Mamá a veces llora, pero yo no sé acunarla como hace ella conmigo para consolarme. Cuando aprenda a hablar, para que esté contenta y no llore más, le diré que lo que más me gusta de vivir es ir enganchado a ella, como una mochila, como si los dos fuéramos uno. Y tocarle la cara y agarrarme a la tela de su vestido cuando vamos a comprar, o a buscar a mi hermano mayor o al patio de la casa de la abuela, porque donde va ella, voy yo. Mamá no lo sabe pero con ella siempre me siento a salvo.

Hace unos días, menores de edad, locos por el fútbol, fueron engañados en Marruecos para cruzar a Ceuta porque les contaron que jugaba Cristiano Ronaldo y se quedaron perdidos, fuera de juego; niños muy pequeños fueron sacados de sus colegios y metidos en autocares para una presunta, inesperada y falsa excursión al otro lado de la valla. Bebés se unieron al destino de sus padres y madres desesperados por cruzar a la otra orilla, la que les separa de la pobreza.

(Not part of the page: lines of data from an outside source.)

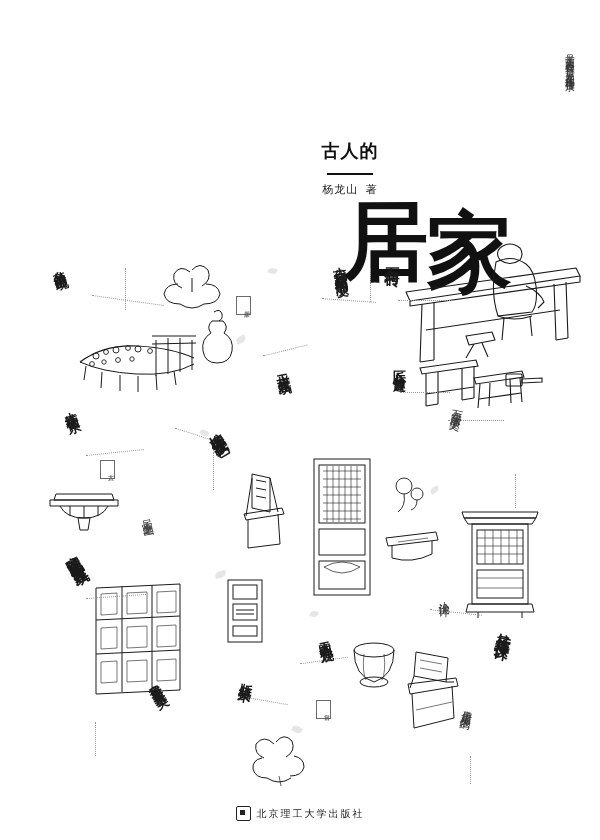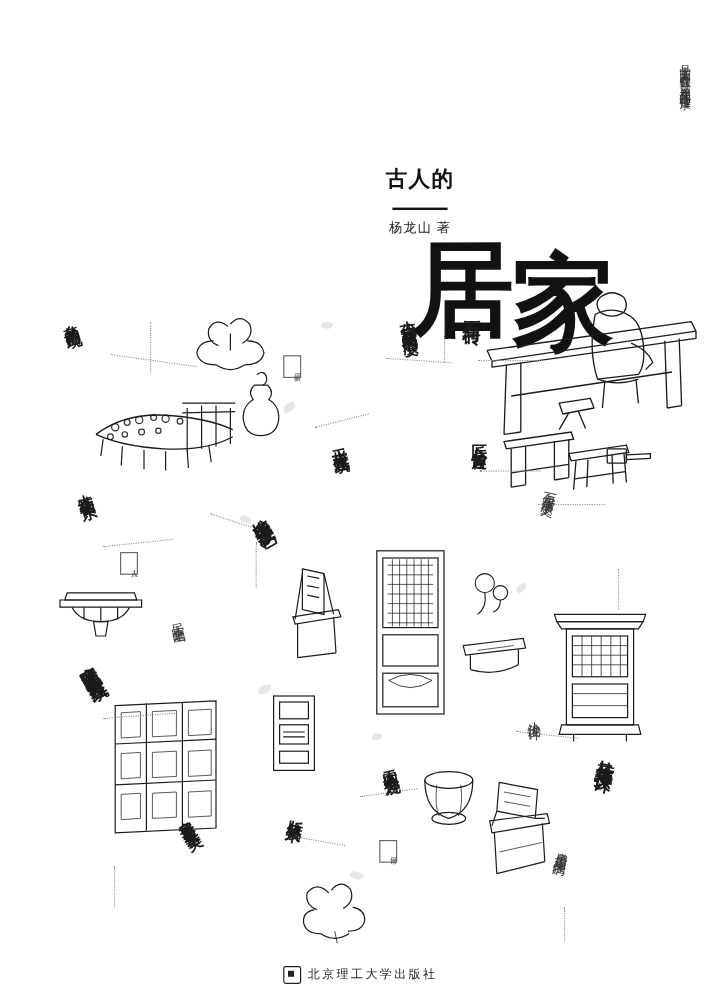--- a/index.html
+++ b/index.html
@@ -42,37 +42,38 @@
     display: block;
   }
   .subtitle-block {
     position: absolute;
     right: 215px;
     top: 140px;
     width: 70px;
     text-align: center;
   }
   .subtitle {
-    font-family: Liberation Mono, monospace;
+    font-family: Liberation Serif, serif;
     font-weight: bold;
     font-size: 18px;
     line-height: 1.25;
     color: #111111;
     letter-spacing: 1px;
   }
   .rule {
     width: 46px;
     height: 2px;
     background: #111;
     margin: 10px auto 7px auto;
   }
   .author {
     font-size: 11px;
     letter-spacing: 1px;
     color: #222;
+    font-family: Liberation Mono, monospace;
   }
   .tagline {
     position: absolute;
     right: 22px;
     top: 46px;
     height: 150px;
     writing-mode: vertical-rl;
     font-size: 9.5px;
     line-height: 1.8;
     letter-spacing: 1.5px;
@@ -128,21 +129,21 @@
   .publisher {
     position: absolute;
     left: 0;
     right: 0;
     bottom: 17px;
     text-align: center;
     font-size: 10px;
     letter-spacing: 2px;
     color: #222;
   }
-  .pub-inner { display: inline-flex; gap: 6px; }
+  .pub-inner { display: inline-flex; align-items: center; gap: 6px; }
   .pub-logo {
     width: 13px; height: 13px;
     border: 1.2px solid #222;
     border-radius: 2px;
     display: inline-block;
     position: relative;
   }
   .pub-logo:after{
     content:"";
     position:absolute; left:3px; top:3px; width:5px; height:5px;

La historia del mundo se relata con cifras económicas, recuento de bajas y fechas de conquistas, rendiciones, invasiones o pactos firmados por líderes mundiales.

Se cuenta con razones de geopolítica, economía o estrategia diplomática.

Pero la historia del mundo se escribe con millones de historias individuales, de seres humanos que nacen, por casualidad, en una orilla o en otra. En la de las oportunidades, la de los sueños que pueden llegar a cumplirse, o en esa otra, en la que cada día de supervivencia es un logro.

Estamos desgastando la empatía de tanto nombrarla y quizás deberíamos añadirle una pátina de conciencia y sentido de la realidad para devolverle la fuerza al concepto. Que no es solo tratar de ponerte con la imaginación en el lugar del otro, es también tomar conciencia de que tú podrías estar en ese lugar, de verdad, de que quizás algún día lo estés.

Ojalá nunca me vea en una valla tan alta de la que no sepa bajar y si me veo, ojalá haya alguien como Juan Gabriel Gallego para rescatarme y quitarme el miedo. Ojalá nunca me vea flotando en medio de un mar incierto y si me veo, ojalá haya alguien como Juan Francisco Valle que me ayude a salir a flote. Ojalá nunca me vea en la orilla de la pobreza y la desesperación y si me veo, ojalá en la otra orilla haya alguien que me abrace, como Luna Reyes.